*** Source material Section Begins ***
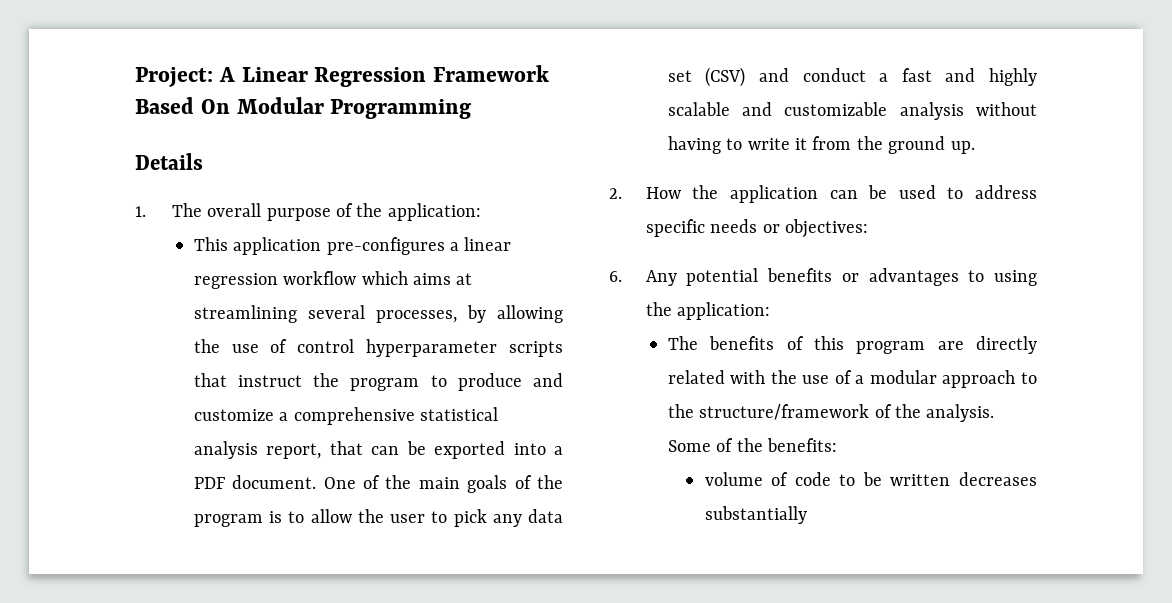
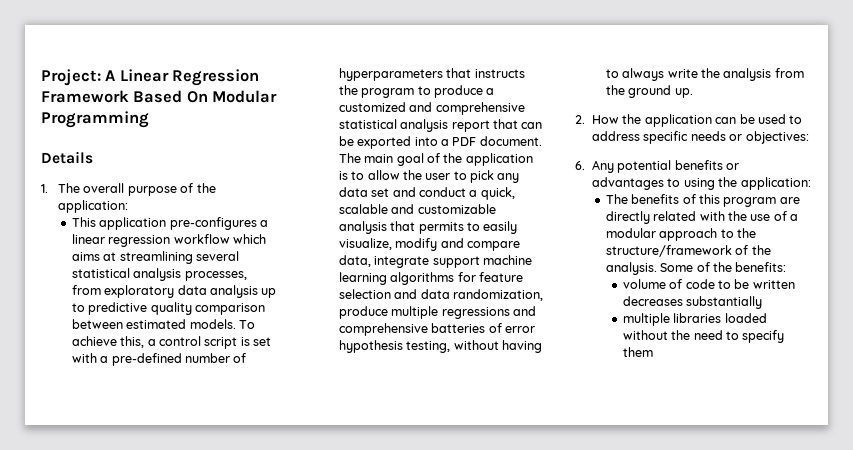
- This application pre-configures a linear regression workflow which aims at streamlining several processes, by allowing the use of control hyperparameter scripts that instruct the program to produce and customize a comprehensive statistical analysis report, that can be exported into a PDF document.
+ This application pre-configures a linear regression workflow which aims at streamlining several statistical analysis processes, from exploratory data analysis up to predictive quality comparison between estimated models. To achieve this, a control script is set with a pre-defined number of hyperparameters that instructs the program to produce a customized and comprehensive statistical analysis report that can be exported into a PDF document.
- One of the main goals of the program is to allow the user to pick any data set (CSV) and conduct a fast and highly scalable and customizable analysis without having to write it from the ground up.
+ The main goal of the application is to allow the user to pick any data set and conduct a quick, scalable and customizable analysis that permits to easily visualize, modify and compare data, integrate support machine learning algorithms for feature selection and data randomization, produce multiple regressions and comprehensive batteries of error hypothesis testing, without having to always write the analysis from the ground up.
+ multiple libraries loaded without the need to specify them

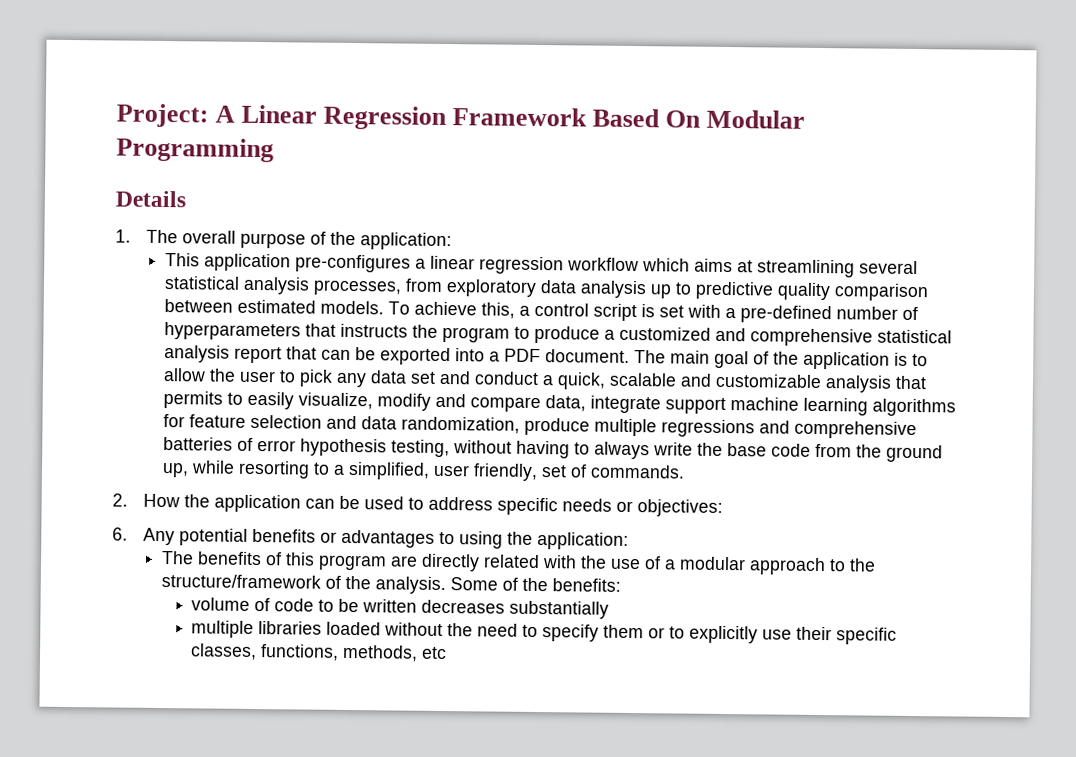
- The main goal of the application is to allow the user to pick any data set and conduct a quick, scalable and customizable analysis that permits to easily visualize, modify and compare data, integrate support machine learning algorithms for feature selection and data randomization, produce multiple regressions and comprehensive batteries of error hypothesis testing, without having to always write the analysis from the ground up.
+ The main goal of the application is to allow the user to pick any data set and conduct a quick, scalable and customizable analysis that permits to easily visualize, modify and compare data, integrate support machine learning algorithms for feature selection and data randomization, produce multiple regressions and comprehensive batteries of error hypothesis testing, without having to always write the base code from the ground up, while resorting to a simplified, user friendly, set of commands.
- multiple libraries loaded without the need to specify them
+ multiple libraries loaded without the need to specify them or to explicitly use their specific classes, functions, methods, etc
*** Source material Section Ends ***
*** Source material Section Begins ***
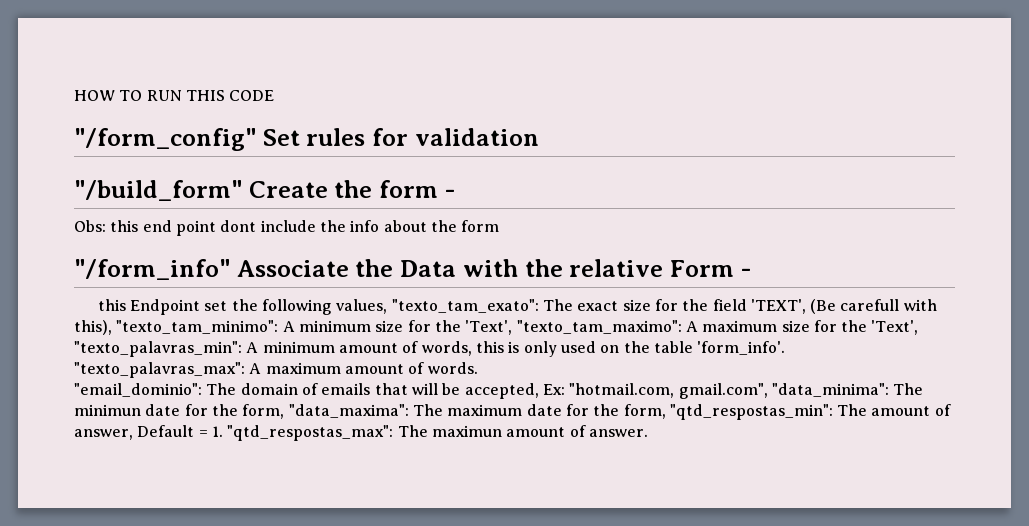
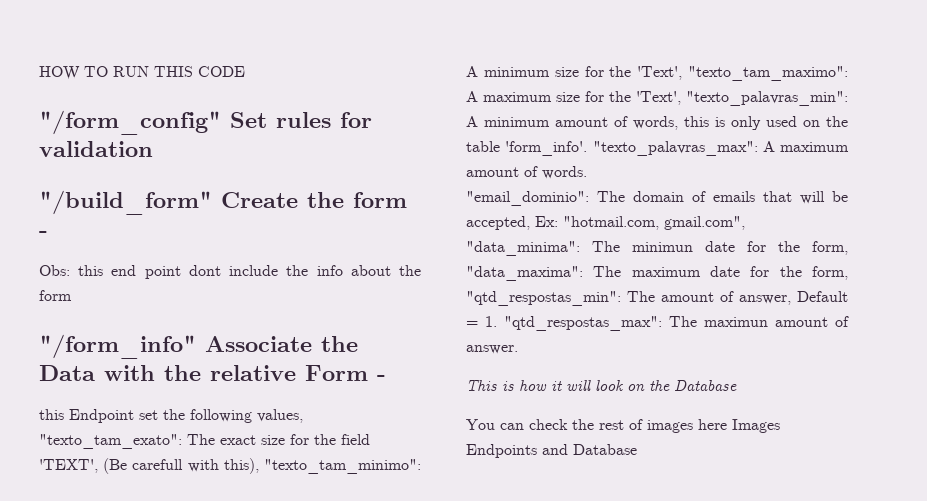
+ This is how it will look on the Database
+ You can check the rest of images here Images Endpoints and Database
*** Source material Section Ends ***
▶ [Exercise goal]
Select all lines with the word "linear" from the entries above.

▶ [Expected output]
- This application pre-configures a linear regression workflow which aims at streamlining several processes, by allowing the use of control hyperparameter scripts that instruct the program to produce and customize a comprehensive statistical analysis report, that can be exported into a PDF document.
+ This application pre-configures a linear regression workflow which aims at streamlining several statistical analysis processes, from exploratory data analysis up to predictive quality comparison between estimated models. To achieve this, a control script is set with a pre-defined number of hyperparameters that instructs the program to produce a customized and comprehensive statistical analysis report that can be exported into a PDF document.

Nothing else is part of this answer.